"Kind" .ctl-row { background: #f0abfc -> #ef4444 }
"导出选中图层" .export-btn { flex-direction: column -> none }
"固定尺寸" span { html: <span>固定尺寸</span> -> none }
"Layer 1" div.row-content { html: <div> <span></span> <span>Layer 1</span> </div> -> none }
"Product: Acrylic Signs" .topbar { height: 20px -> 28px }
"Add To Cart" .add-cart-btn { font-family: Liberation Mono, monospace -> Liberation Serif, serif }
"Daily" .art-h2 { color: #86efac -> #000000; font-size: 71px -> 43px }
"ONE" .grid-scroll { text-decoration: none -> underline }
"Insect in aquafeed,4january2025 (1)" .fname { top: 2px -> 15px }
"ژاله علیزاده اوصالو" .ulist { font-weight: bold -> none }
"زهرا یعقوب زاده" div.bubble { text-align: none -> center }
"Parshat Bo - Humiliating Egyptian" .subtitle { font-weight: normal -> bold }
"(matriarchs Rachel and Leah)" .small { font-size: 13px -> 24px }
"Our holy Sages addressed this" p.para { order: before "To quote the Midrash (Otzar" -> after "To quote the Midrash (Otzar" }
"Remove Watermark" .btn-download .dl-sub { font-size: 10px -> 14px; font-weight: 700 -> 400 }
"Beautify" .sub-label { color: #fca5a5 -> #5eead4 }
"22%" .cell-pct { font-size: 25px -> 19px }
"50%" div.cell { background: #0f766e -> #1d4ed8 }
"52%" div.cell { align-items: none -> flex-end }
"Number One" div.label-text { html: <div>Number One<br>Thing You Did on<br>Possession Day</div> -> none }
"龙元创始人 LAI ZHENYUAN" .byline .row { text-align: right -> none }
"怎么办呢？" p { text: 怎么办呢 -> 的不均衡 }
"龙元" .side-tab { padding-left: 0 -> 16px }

● ● ● ● ●

_Instructions for the task_. Would you show each line of the material above that contains the string "label"?

_Answer area_.
"Beautify" .sub-label { color: #fca5a5 -> #5eead4 }
"Number One" div.label-text { html: <div>Number One<br>Thing You Did on<br>Possession Day</div> -> none }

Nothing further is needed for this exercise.